Check into the Charlotte Street Hotel in the heart of Bloomsbury. The spacious Woolf Suite is named after Bloomsbury Group member Virginia Woolf, and the downstairs drawing room boasts three original works by members Vanessa Bell, Duncan Grant and Roger Fry.
Eat & Drink
Take tea at Maison Bertaux in London’s Soho. It is the UK’s oldest pastry and tea shop and was a frequent hangout for the Bloomsbury Group. At the Bloomsbury Club, enjoy pre-dinner crafted cocktails named after members of the group. Its finely crafted cocktails are named after members of the Bloomsbury group.
End with dinner at Boulestin. The original restaurant opened in 1927 in Covent Garden and was frequented by the Bloomsbury Group. Now located near St. James Palace, it pays homage to its history in a new location with a selection of dishes inspired by the original restaurant’s menu.
Following World War I, some of America’s now-famous authors and artists migrated to Paris to escape expensive costs of living and Prohibition. Known as the Lost Generation, this group of creatives included Ernest Hemingway, F. Scott Fitzgerald, Gertrude Stein, Sylvia Beach, Cole Porter and Josephine Baker. Their living was large, and their influence even larger.
Check in to the Fitzgeralds’ first Parisian abode, Hotel St-James & Albany, or opt for the flashier Hôtel Ritz Paris. This legendary hotel appears regularly in Fitzgeralds’ novels and is home to the Hemingway Bar, where Cole Porter is said to have composed “Begin the Beguine” and where Hemingway and Gary Cooper would meet for hours of conversation.
Eat & Drink
Order Hemingway’s favorite dry sherry at Deux Magots café, also frequented by Oscar Wilde. Spend time at Dingo Bar — now Relais de Venise — for a Long Island Iced Tea, first invented by Hemingway. Or head to Harry’s New York Bar that lays claim to inventing the Bloody Mary, and was a frequent meeting place for Stein, Hemingway, Ford Madox Ford and Fitzgerald.

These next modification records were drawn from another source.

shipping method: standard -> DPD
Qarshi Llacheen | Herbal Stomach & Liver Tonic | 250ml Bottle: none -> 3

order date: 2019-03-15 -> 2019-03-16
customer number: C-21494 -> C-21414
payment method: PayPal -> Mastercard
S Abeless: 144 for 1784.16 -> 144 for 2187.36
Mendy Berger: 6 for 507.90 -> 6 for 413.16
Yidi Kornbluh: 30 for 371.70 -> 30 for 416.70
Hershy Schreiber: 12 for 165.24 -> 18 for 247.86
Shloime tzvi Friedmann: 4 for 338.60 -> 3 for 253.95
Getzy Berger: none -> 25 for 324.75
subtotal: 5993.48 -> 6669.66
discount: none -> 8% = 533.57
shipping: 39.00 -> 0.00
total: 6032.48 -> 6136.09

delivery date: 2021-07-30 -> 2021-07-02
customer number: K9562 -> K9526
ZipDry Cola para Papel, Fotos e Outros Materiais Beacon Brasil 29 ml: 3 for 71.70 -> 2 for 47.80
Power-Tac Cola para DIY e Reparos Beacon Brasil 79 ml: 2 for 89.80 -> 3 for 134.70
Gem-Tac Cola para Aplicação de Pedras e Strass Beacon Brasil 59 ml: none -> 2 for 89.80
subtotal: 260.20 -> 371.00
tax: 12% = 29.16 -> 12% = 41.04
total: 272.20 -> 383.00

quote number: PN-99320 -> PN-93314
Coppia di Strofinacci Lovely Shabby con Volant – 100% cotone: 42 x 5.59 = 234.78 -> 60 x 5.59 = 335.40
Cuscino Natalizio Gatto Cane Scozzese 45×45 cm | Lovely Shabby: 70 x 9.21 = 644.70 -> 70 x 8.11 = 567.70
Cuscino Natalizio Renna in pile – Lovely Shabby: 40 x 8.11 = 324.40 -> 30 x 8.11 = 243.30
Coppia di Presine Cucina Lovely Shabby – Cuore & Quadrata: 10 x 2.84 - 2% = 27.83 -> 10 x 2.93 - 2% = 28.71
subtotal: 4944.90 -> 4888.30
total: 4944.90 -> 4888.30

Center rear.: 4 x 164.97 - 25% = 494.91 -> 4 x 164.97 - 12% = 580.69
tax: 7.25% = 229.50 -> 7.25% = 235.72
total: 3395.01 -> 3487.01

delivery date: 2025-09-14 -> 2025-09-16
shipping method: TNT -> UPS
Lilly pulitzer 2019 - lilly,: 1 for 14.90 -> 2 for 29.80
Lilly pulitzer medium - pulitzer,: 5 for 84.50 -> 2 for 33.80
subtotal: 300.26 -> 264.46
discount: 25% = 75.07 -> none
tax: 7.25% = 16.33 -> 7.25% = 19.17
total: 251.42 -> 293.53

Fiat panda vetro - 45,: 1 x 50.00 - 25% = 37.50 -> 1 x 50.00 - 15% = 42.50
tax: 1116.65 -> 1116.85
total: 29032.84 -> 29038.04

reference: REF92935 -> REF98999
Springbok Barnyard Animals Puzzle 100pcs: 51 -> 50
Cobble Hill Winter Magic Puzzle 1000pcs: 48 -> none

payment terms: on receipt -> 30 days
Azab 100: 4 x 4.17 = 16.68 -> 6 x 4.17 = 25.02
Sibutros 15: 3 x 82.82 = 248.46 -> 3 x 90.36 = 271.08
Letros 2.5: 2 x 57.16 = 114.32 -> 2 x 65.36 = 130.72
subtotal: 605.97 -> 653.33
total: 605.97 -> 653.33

Dine at Le Pré aux Clercs, a restaurant frequented by Ernest and Hadley Hemingway that still exists today. Or go to Hemingway’s daily spot, Closerie des Lilas, where he wrote The Sun Also Rises and first read the manuscript for Fitzgerald’s The Great Gatsby. For an extra special occasion, venture to the rooftop restaurant of Theatre des Champs Elysées. This theater is famous for having welcomed American dancer, Josephine Baker, whose fans such as Picasso, Kees van Dongen, Jean Cocteau and Fernand Léger contributed to her worldwide renown.
Set the tone with a chauffeured drive through Paris in a 1940s Vintage Citroën. Along the way, gain private entry into the select Travellers Club, where Hemingway drank champagne on the way to “free the Ritz” in 1944.
In the company of a dedicated art historian, explore the Montmarte Museum and the Bateau Lavoir, where you will find a portrait of Gertrude Stein painted by Picasso.
Next, follow Hemingway and Hadley to Shakespeare & Company, Sylvia Beach’s bookshop. When they first visited this institution in 1921, Beach was in the throes of correcting the last chapters of Ulysses with James Joyce.
Enjoy access to 27 rue de Fleurus, formerly the home of Gertrude Stein and her partner Alice Toklas. This beautiful apartment near the Luxembourg gardens was intimately detailed in A Moveable Feast and is still filled with works by Picasso, Matisse and Cézanne. Conclude your ramblings with a stroll in the Luxembourg gardens, where Hemingway frequently sat searching for inspiration.
Pro Tip! Grab a bottle of wine and watch the tango enthusiasts dance until twilight in the mini amphitheatres along the Seine in the 5th arrondissement.